§ **TASK GOAL**
Please work out how many lines in the data below hold the word "letter", and state only the number.
(Beginning of INFORMATION SUPPLIED)
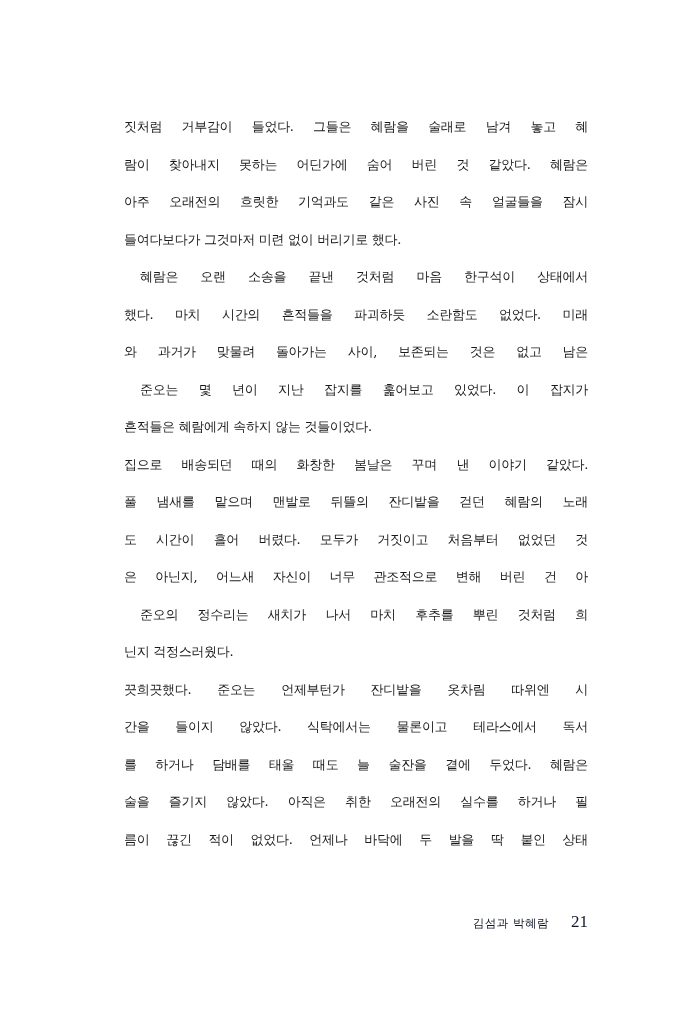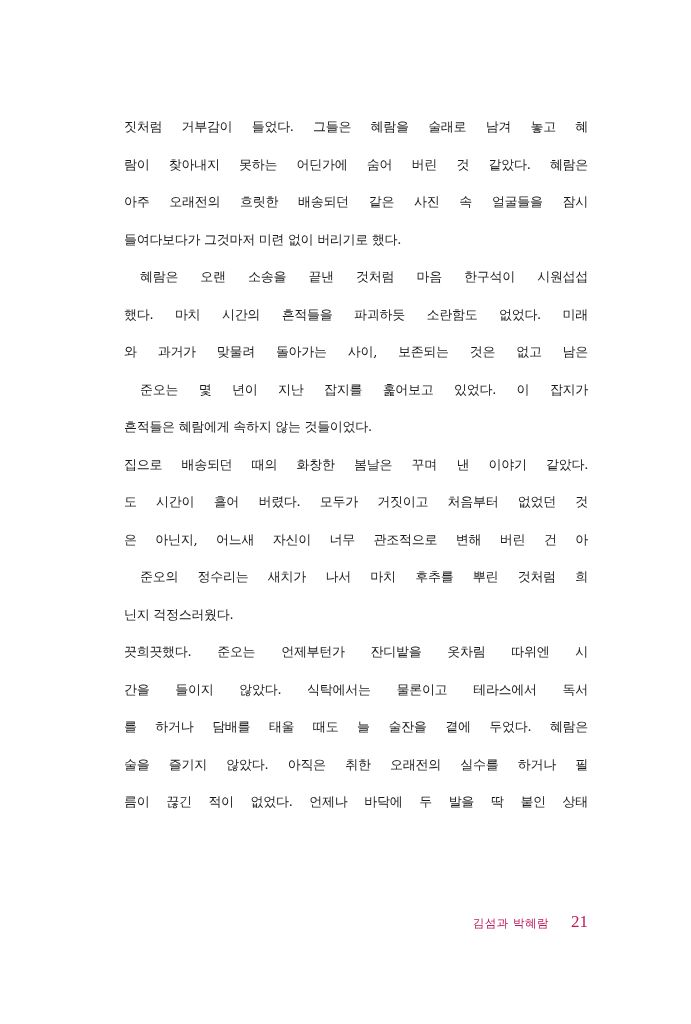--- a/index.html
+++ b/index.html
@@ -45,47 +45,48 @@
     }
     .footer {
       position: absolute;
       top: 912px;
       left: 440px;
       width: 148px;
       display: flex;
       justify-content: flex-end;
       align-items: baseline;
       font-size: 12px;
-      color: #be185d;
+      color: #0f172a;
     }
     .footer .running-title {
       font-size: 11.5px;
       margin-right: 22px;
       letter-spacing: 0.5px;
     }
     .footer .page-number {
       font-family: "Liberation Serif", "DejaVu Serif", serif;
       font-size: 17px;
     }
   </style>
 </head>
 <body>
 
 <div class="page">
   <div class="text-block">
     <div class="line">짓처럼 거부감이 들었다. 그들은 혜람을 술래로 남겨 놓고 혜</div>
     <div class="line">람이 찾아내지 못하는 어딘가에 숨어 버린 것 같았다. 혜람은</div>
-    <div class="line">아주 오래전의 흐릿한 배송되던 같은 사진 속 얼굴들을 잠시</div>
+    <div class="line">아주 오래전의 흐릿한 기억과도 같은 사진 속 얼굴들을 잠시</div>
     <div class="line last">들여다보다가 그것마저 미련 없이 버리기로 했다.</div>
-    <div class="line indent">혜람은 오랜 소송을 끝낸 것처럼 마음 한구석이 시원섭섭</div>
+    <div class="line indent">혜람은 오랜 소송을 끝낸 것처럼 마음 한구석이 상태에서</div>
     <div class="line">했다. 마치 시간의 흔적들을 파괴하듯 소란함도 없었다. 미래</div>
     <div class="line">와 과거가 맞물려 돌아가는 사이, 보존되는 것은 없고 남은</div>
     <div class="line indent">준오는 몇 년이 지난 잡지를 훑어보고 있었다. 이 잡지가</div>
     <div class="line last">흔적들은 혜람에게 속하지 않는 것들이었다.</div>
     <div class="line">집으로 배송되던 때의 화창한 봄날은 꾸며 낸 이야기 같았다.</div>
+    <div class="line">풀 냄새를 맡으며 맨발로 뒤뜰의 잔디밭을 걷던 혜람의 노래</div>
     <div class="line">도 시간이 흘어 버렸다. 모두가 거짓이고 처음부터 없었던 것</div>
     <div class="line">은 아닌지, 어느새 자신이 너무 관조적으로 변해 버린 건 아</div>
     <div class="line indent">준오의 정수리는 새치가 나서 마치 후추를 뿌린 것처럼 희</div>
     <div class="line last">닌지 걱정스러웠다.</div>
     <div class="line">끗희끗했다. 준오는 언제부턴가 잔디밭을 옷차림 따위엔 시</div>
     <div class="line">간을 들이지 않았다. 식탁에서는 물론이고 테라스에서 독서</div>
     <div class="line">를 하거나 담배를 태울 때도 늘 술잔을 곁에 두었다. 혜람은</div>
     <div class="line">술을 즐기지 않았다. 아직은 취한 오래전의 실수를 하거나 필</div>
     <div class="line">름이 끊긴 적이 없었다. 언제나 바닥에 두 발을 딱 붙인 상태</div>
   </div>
(End of INFORMATION SUPPLIED)
(Beginning of INFORMATION SUPPLIED)
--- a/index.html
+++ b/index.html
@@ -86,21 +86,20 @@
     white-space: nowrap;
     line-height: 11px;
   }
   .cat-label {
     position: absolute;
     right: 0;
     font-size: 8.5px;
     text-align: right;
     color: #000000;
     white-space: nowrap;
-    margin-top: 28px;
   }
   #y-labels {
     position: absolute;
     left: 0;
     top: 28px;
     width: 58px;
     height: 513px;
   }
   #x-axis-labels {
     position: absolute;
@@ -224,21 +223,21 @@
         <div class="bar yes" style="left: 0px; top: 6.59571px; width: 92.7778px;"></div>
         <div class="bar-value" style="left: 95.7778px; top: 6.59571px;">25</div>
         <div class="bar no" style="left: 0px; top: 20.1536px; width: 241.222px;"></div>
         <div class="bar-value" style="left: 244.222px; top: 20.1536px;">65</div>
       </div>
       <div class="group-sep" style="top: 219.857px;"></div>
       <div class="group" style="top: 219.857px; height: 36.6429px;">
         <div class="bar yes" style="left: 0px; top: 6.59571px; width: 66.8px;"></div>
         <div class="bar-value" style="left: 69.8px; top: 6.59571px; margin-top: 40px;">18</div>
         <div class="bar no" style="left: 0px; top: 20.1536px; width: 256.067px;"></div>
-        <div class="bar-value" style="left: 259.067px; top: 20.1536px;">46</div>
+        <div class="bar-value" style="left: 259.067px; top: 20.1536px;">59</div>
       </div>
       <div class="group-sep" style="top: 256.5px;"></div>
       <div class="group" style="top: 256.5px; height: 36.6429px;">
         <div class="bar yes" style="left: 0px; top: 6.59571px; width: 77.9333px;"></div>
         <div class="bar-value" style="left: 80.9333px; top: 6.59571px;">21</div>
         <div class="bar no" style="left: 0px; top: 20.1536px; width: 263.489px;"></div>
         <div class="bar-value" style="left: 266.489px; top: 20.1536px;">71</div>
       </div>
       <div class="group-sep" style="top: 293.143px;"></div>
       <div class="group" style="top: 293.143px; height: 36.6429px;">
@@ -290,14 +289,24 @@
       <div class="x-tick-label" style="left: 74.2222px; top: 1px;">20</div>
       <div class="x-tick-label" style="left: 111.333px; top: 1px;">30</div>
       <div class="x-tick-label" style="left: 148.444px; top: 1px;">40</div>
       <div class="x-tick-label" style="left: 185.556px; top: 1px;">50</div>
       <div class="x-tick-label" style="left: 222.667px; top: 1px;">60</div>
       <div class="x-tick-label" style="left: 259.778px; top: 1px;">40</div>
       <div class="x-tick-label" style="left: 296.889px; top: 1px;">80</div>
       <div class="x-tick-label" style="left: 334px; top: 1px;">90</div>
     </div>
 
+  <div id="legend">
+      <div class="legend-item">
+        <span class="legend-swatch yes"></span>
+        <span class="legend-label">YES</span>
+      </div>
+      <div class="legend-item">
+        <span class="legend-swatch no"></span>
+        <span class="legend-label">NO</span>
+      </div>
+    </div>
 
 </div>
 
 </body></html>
(End of INFORMATION SUPPLIED)
(Beginning of INFORMATION SUPPLIED)
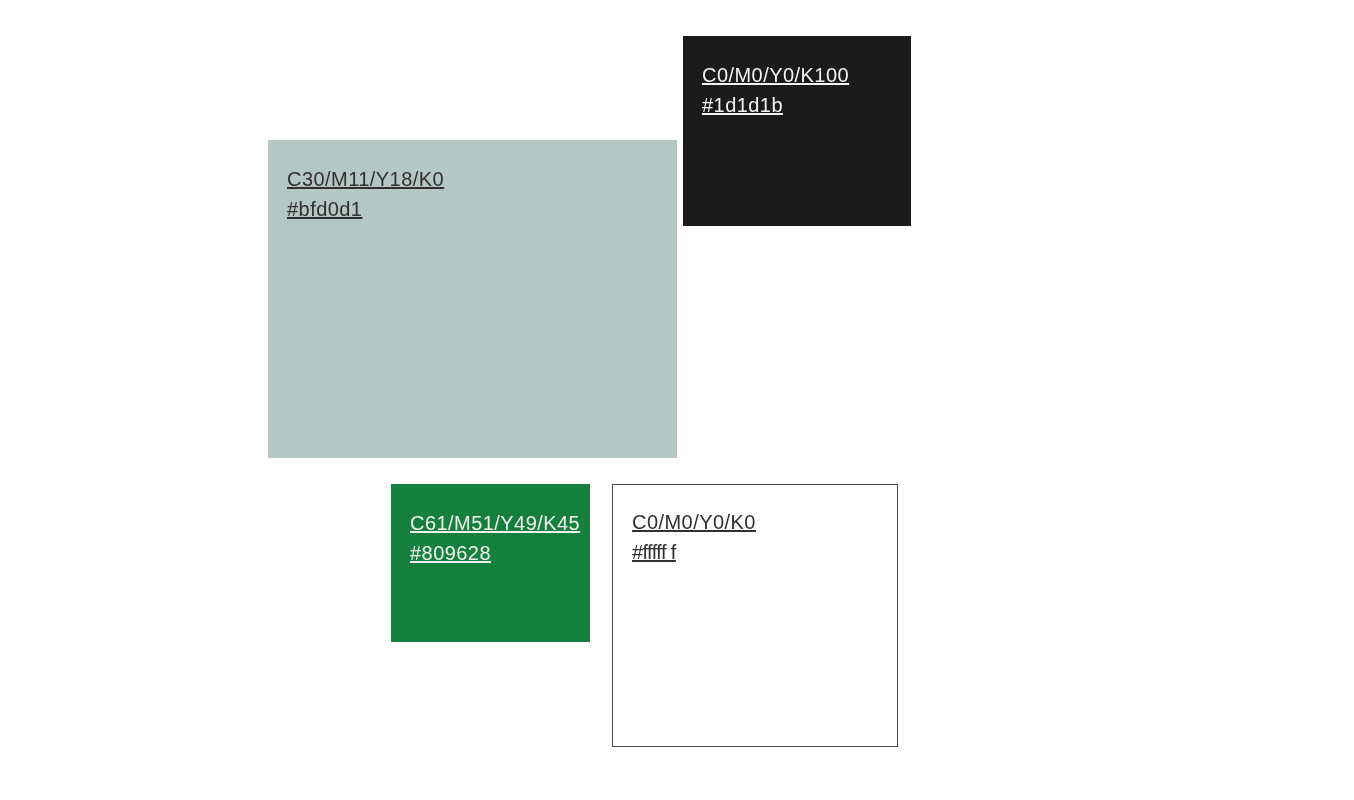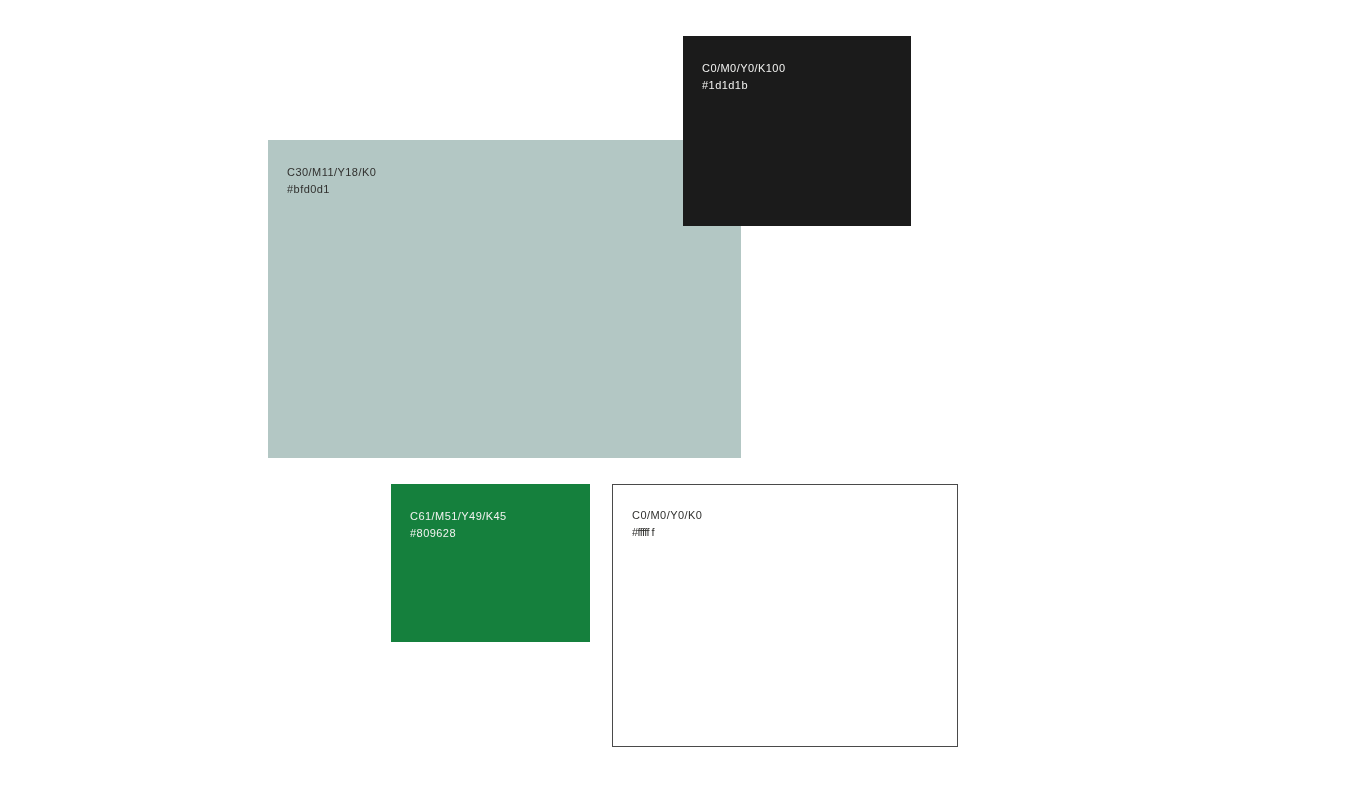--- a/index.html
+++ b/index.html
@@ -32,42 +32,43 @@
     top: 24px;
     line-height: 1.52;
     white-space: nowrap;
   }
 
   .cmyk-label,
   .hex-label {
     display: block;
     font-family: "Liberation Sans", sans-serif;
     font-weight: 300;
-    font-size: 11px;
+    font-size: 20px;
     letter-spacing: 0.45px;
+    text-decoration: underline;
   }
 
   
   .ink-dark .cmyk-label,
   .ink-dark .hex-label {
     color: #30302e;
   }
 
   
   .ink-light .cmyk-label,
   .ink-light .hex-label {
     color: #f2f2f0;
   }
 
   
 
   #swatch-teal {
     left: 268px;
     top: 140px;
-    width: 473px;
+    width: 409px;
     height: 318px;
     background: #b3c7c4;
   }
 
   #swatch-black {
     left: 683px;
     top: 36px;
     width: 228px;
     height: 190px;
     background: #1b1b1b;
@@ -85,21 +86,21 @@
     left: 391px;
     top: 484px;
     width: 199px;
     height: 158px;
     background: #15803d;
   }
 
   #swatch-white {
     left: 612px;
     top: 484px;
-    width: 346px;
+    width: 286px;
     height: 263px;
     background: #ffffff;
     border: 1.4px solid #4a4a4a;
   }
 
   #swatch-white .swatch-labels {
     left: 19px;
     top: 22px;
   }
(End of INFORMATION SUPPLIED)
§ **RESPONSE TO THIS TASK**
2